Talkative Tuesday

So, you guys know how I said that I haven’t been feeling very wordy lately?  Well, I think that is about to change today…

Don’t you miss the good old days when I first started this blog when I used to actually ‘ramble’ on Ramblings’ from Jewels?  Or maybe you don’t haha!

Life is ever-evolving and I just try to go with the flow of whatever I’m feeling or thinking, or not.  One thing I always want this space to be is one of hope and joy and beauty.  I always want the energy I send out into the world through my blog, to be of benefit to others in some way, so I’m selective sometimes about what I choose to share.

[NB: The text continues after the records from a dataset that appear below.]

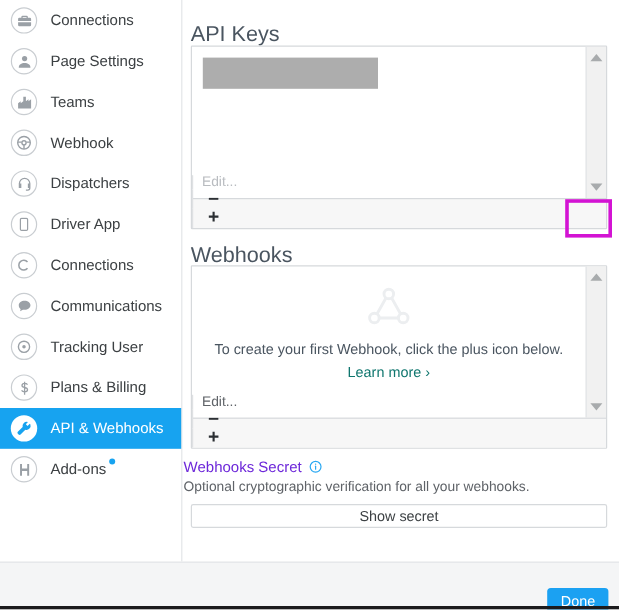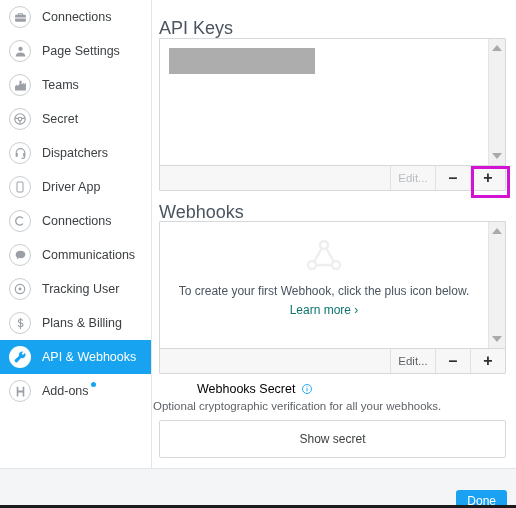"Secret" span.nav-label { text: Secret -> Webhook }
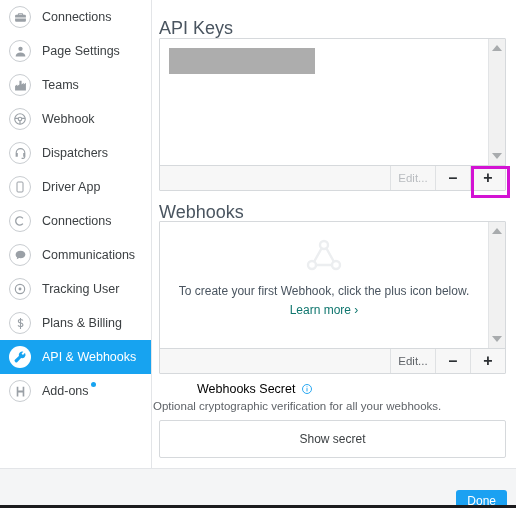"Edit..." .list-toolbar { flex-direction: none -> column }
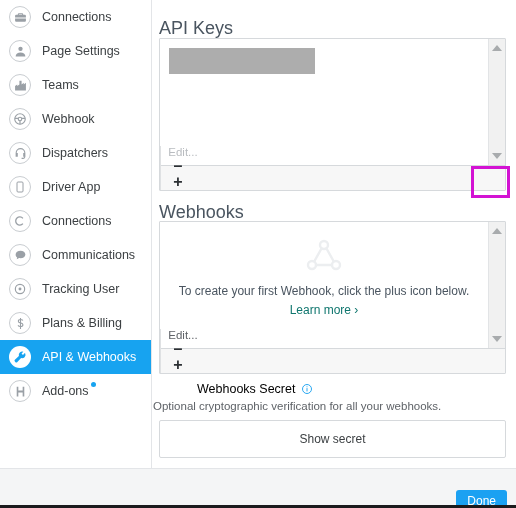"Webhooks Secret" .secret-label { color: #000000 -> #6d28d9; padding-left: 44px -> none }
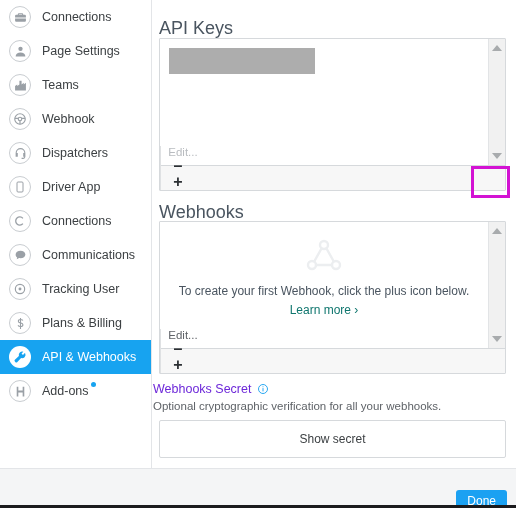"Show secret" .show-secret-btn { height: 38px -> 20px }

When I write my poetry – or whatever you call it, I usually like to use the least amount of words to try to convey the deeper feelings and meanings, and my aim is to always be authentic and true to myself.  When I’m feeling despair or sadness, I tend to hold back sharing because I don’t want that emotion to trickle down onto to anyone else.  But sometimes if the words are still beautiful I might share.

But anyway, getting to the point…  Today I’m feeling very wordy and not feeling like being particularly careful about what I have to say. So here I go…

I had an old acquaintance message me this morning on Facebook asking how I’m doing.  It was very nice of her to check in.  However, she happened to catch me just as I had come back into the house after going out to investigate what the trash/debris was that I saw out on my side-yard from my kitchen window.  Do you guys want to know what it was?  Well, I’m going to tell you anyways…  it was a pair of soiled men’s briefs along with a huge wad of gas station paper towels all covered in feces.  Yep.

Well, hey, accidents happen, right?  I can’t think too harshly toward the person who left it there, right?  I should probably feel sorry for them, right?  I mean, it’s no pleasant thing to shit yourself, poor guy, right?  But when you add it to everything else that’s been going on lately – and there’s been a lot, mind you, that’s been going on around here, it set off a chain of rambling to this poor unsuspecting acquaintance who was just checking in to ask “How’s life been treating you?”  Well, like shit, actually, and quite literally, at the moment ha!

Yesterday, I placed an online order for my annuals and some of my herbs and veggies for my garden.  I’m so thankful for the garden centers offering curbside pick-up.  But it was hard, I had to let go and release of bit control, in not being the one to individually pick out each plant myself – and there were some scraggly and lesser quality plants that they had selected.  But I will give them the TLC I give all of my garden and will hopefully nurse them back to good health.  But I only mention that to tell you about what I discovered when I went out to my car to head out to pick up my order…  Someone had broken into my car.  And they had rifled through the glove-box and then left it open, so my car battery was dead.  Nice.  Thankfully, a good friend who lives nearby was able to come over and give me a jump.  The only funny part is that all they stole were some old CD’s out of my center console that were Christian Punk Rock music from like the 90’s haha!  My daughter used to listen to them in the car when she was in like 6th grade.  She’s 28. Yeah, I don’t know why those were still in my car…?  But haha thieves, have fun with those CD’s, I’m sure they’re worth a lot.  Not.  I’m just glad they didn’t find the stash of quarters I have hidden in a ‘secret’ compartment – there’s like 10 whole dollars in there!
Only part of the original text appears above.